PERSPECTIVES ON A PHONE CALL
Monday, August 10th, 2009For every action there is an equal and opposite reaction. I think that people’s action’s determine other’s reactions on deeper levels than any of us would normally realize. It seems that even the timing of events is tied to our interactions, whether we are aware of it or not. A friend called me one night. We have gone our separate ways for some months now. His current actions are revolting to me, so I choose to avoid him and his activity. He called me to invite me to his place to participate in some group magical rite, something I am currently opposed to because I do not fully trust anyone who is not enlightened. And the timing of his call was so curious. I had just broken thru a nasty bout of spiritual confusion, despair and even mild insanity.
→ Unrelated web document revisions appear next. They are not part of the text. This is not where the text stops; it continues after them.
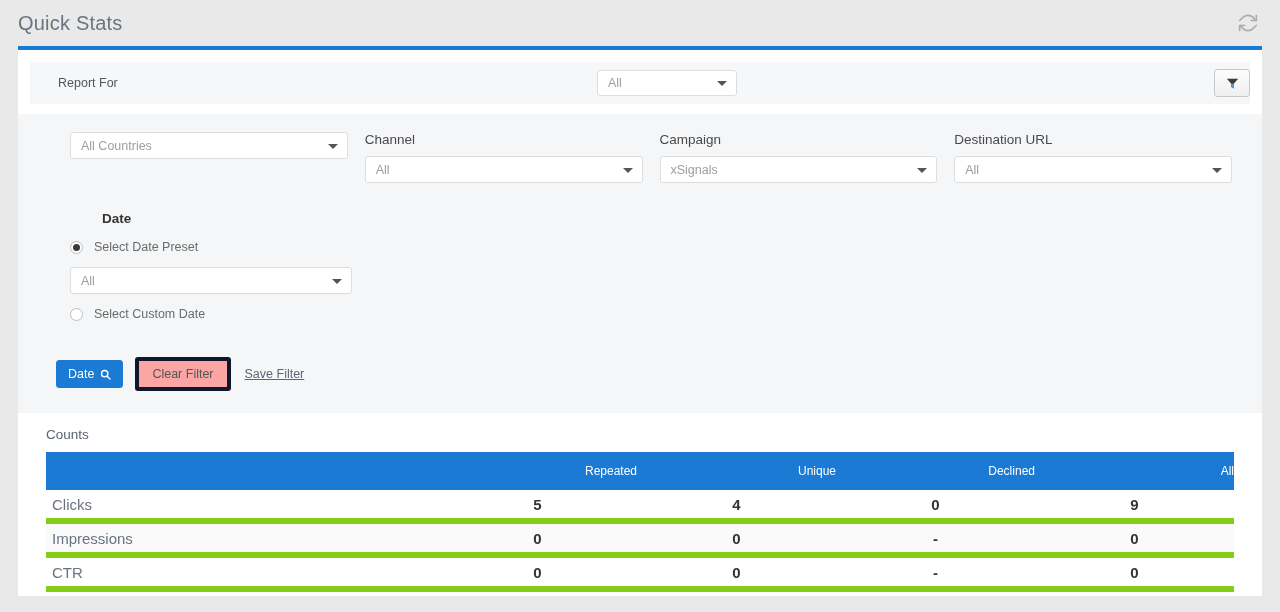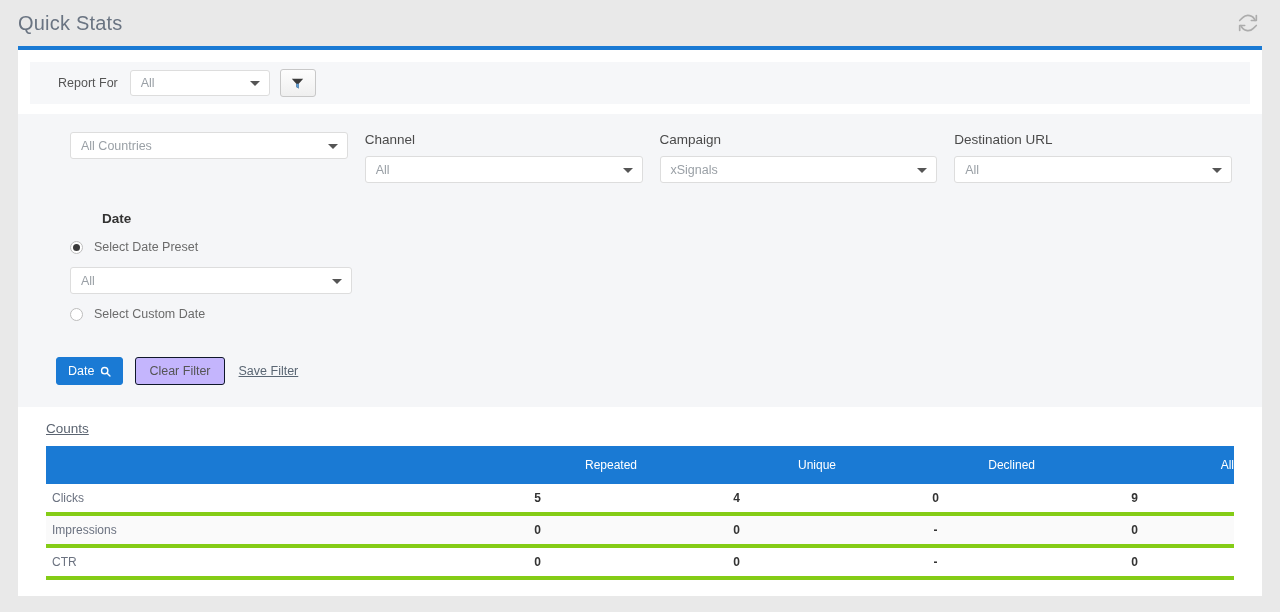--- a/index.html
+++ b/index.html
@@ -59,6 +59,7 @@
     align-items: center;
     padding-left: 28px;
     box-sizing: border-box;
+    justify-content: space-between;
   }
   .reportfor-label {
     font-size: 12.5px;

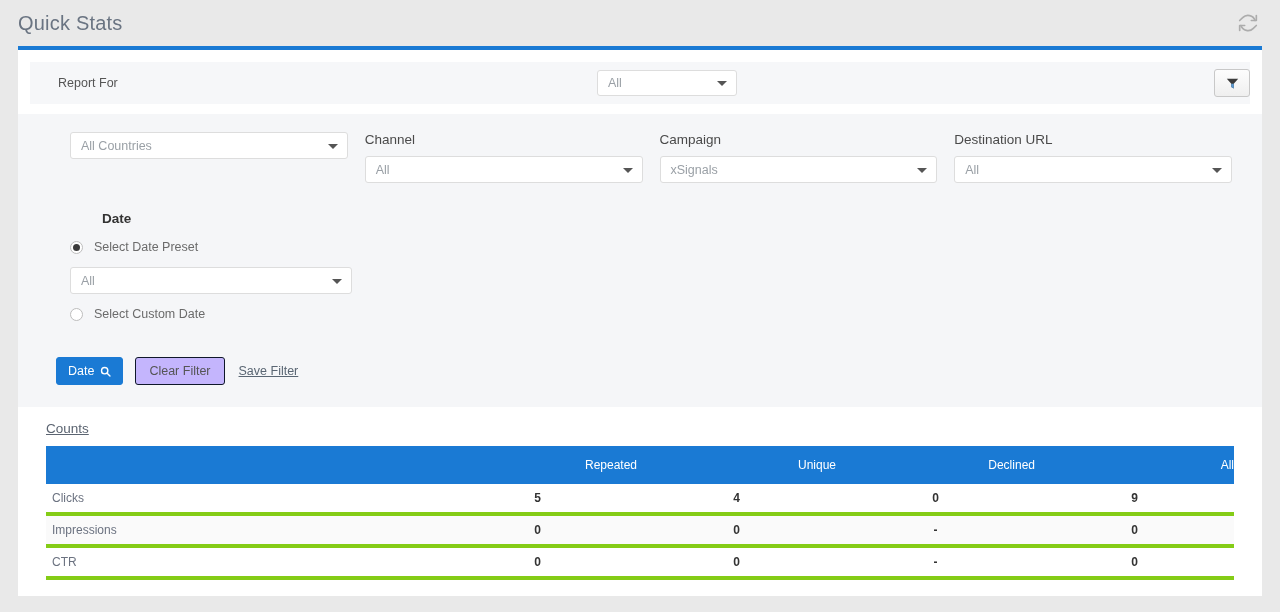--- a/index.html
+++ b/index.html
@@ -206,9 +206,9 @@
     display: inline-flex;
   }
   .btn-clear {
-    background: #c4b5fd;
+    background: #fca5a5;
     color: #555;
-    border: 1px solid #0f172a;
+    border: 4px solid #0f172a;
     border-radius: 3px;
     height: 26px;
     padding: 0 13px;

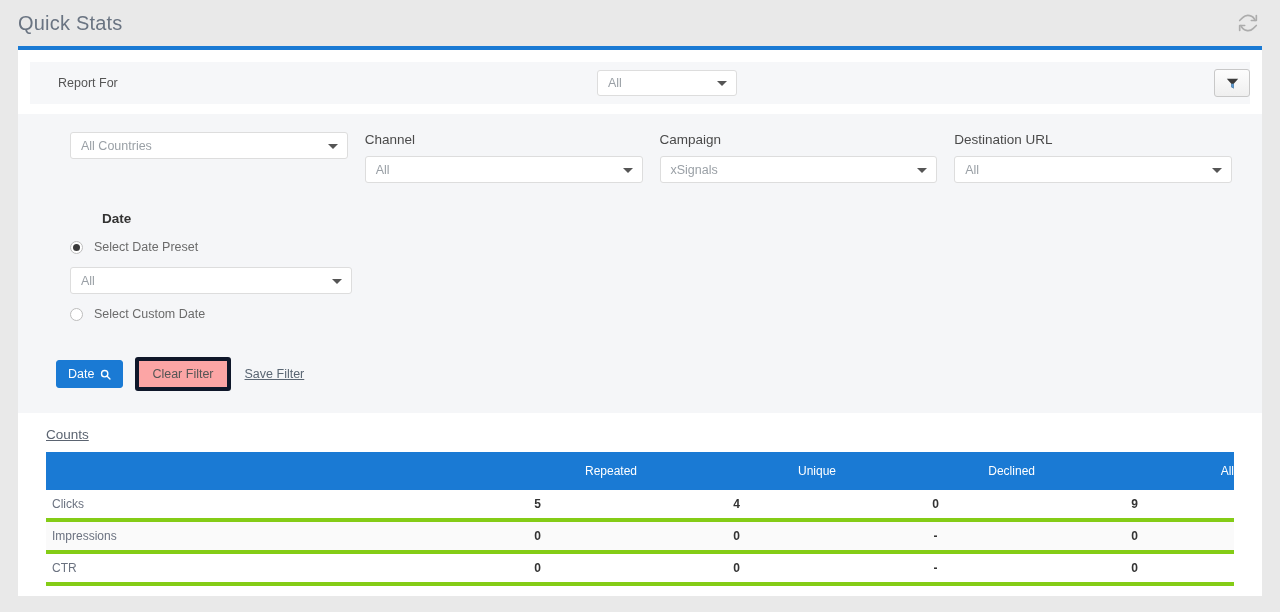--- a/index.html
+++ b/index.html
@@ -235,7 +235,6 @@
     font-size: 13.5px;
     color: #5b6471;
     margin-bottom: 10px;
-    text-decoration: underline;
   }
   table.counts {
     width: 100%;

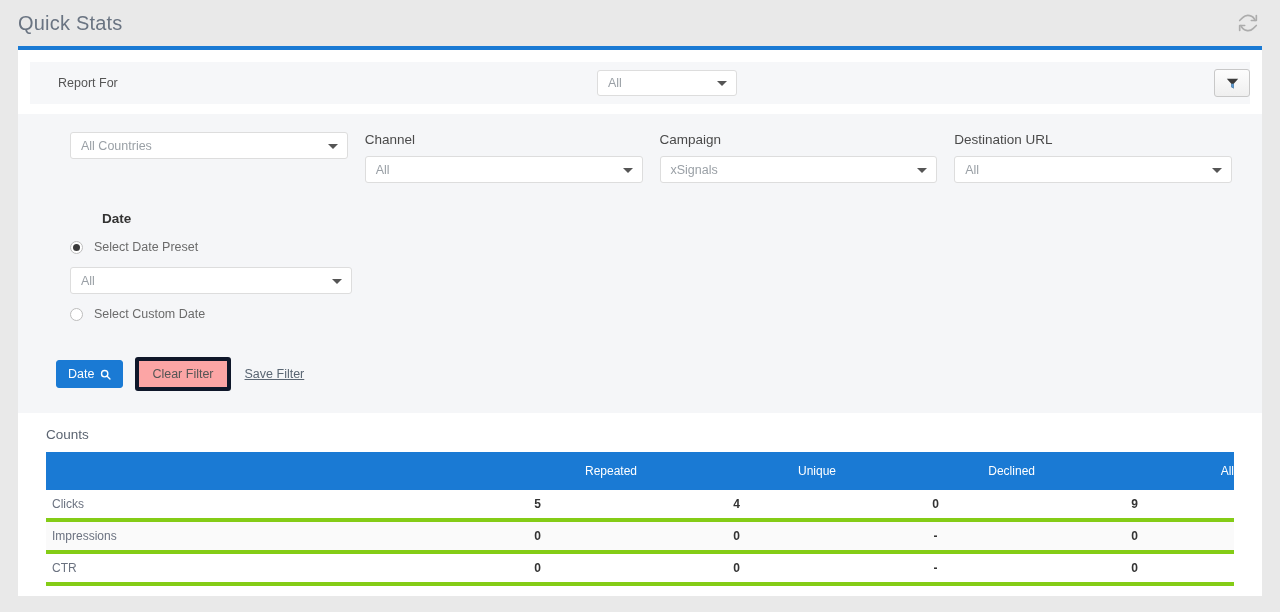--- a/index.html
+++ b/index.html
@@ -253,11 +253,11 @@
   table.counts thead th.first { width: 33%; }
   table.counts tbody td {
     height: 28px;
-    font-size: 12px;
+    font-size: 15px;
     text-align: center;
     color: #333;
     font-weight: bold;
-    border-bottom: 4px solid #84cc16;
+    border-bottom: 6px solid #84cc16;
     padding: 0;
   }
   table.counts tbody td.rowlabel {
I was not yet fully recovered when he talked to me.
The timing was fated if I had to guess, as I had no intentions of ever joining him (or anyone) in a ritual, and the last time we ever talked we were at opposite ends of the perspective spectrum. He was of the opinion that the Universe was wonderful place to explore, full of wonder and apparently that was the extant of his intuition concerning it all. I was at the opposite end in that I was aware of how the Universe was a wondrous place while simultaneously realizing that it was that sense of wonder and its inherent attraction that kept our souls here forever locked in attachment to the Universe, always wanting to experience more of it, life after life after life, eternally keeping us from permanent union with the Infinite God.
And sure enough when he called me, my mind had launched right back into that mode of thought, amidst my post depression confusion that made verbalizing any thought a tedious hassle. In short, he called me at the wrong time.
Or…maybe it was the right time? Perhaps it was the right time for him to call me in order for him to feed his perception of me as a madman who doesn’t see the universe ‘correctly’ thereby further perpetuating his opinion of me and therefore creating a notion within him to leave me alone, which in fact is what I want as long as he is still conducting group rituals that from my perspective were only feeding his ego. His perception of me continues and my perception of him continues, regardless of who is right or wrong or whether or not it matters.
I was truly humbled by the experience of that phone call because I didn’t even feel like it was ‘me’ who was speaking half the time. And when it was over, I laughed at what had transpired between us. I look back on it now and I feel like it was fate that caused that phone call in order to protect me from what I perceive to be my friend’s dangerous and egotistical doings, the effect of which is that he will think twice before inviting me again, thereby preventing my being molested by his current machinations.
His past and current actions (which I deem evil) caused a reaction in me (wishing to avoid him) and when the time was right for another possibility of joint magical work, it just so happened to fall at the perfect time in which talking to me would only serve to perpetuate his perceptions of me.
I am still not sure what to make of all of this. I am sure it has something to do with my burgeoning perception of duality and how it manifests within and around me.